Earth’s health at worst levels on record
A fatal virus and a massive economic downturn didn’t stop planetwarming gases in the atmosphere last year from rising to their highest levels in human history, researchers say.
Barely a year after the coronavirus grounded planes, shuttered factories and brought road traffic to a standstill, the associated drop in carbon emissions is all but undetectable to scientists studying our air.
In fact, according to the newly released “State of the Climate in 2020” report from the National Oceanic and Atmospheric Administration, Earth is arguably in worse shape than ever.
While humanity grappled with the deadliest pandemic in a century, many metrics of the planet’s health showed catastrophic decline in 2020. Average global temperatures rivaled the hottest. Mysterious sources of methane sent atmospheric concentrations of the gas spiking to unprecedented highs, sea levels were the highest on record, fires ravaged the American West and locusts swarmed across East Africa.
These findings may sound familiar, coming on the heels of a similarly dire assessment from the United Nations Intergovernmental Panel on Climate Change. And they echo NOAA’S report from last year, which also detailed record-high greenhouse gas levels and unprecedented warmth.
“It’s a record that keeps playing over and over again,” said Jessica Blunden, a NOAA climate scientist who has co-led “State of the Climate” reports for 11 years. “Things are getting more and more intense every year because emissions are happening every year.”
Sometimes Blunden feels like a doctor whose patient won’t listen to health advice, watching a mild illness morph into a chronic disease. By this point, the patient practically has multiple organ failure, “and still they keep eating those Cheeto puffs,” she said.
The average concentration of carbon dioxide in the atmosphere in 2020 was 412.5 parts per million, about 2.5 ppm above the 2019 average. That’s higher than at any point in the 62 years scientists have been taking measurements.

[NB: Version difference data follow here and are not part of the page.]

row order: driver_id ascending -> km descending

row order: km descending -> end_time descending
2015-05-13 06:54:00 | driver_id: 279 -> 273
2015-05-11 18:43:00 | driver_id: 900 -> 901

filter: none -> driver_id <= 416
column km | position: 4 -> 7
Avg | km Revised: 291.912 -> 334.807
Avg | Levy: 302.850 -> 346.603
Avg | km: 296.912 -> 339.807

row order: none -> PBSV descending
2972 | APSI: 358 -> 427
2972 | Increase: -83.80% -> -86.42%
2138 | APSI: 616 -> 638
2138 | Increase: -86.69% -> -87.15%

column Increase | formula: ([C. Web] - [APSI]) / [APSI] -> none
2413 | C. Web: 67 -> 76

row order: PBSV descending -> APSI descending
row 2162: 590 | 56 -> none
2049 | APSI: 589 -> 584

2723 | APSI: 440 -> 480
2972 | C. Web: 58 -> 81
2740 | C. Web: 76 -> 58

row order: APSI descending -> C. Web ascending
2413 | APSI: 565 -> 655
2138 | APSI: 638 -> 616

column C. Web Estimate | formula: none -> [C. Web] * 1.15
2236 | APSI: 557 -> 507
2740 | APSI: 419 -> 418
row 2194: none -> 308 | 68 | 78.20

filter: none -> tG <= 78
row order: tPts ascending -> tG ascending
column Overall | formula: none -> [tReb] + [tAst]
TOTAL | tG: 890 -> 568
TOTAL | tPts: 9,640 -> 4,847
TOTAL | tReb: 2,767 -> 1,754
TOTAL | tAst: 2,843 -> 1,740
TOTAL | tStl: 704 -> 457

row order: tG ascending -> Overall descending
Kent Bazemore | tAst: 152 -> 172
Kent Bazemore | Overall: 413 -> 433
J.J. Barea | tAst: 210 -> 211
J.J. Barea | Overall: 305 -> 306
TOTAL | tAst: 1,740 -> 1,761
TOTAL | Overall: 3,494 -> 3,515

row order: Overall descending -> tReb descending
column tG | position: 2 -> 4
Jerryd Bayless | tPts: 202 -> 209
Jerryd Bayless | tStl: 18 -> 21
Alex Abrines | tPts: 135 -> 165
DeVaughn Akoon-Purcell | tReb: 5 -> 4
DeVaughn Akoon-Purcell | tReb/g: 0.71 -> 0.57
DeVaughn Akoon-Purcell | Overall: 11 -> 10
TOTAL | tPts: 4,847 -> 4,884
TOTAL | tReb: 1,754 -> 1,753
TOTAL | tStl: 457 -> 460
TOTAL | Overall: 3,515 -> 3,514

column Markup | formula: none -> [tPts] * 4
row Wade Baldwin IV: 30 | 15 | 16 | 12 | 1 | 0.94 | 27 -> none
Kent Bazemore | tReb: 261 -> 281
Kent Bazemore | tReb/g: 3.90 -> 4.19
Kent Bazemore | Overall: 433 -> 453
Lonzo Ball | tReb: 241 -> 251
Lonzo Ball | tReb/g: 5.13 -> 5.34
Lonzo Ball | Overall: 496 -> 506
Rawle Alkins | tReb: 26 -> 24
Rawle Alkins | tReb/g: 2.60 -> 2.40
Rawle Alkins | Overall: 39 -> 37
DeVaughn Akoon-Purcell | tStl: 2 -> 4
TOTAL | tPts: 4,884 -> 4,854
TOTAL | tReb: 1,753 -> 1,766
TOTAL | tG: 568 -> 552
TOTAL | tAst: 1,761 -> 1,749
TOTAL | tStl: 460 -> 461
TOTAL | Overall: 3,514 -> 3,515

Not even air bubbles trapped in ice cores going back 800,000 years contain so much of the gas, suggesting current levels have no precedent in our species’ history.
Carbon dioxide typically lingers in the atmosphere for a few hundred to 1,000 years. Humans will have to stop emitting for much longer than a few months to make a meaningful dent in concentrations of the pollutant.
Even as carbon dioxide emissions briefly slowed amid the pandemic, 2020 saw the largest annual increase in emissions of methane. The gas only stays in the atmosphere for about a decade but can deliver more than 80 times as much warming as carbon dioxide in that time frame.
Scientists don’t know why methane spiked so dramatically.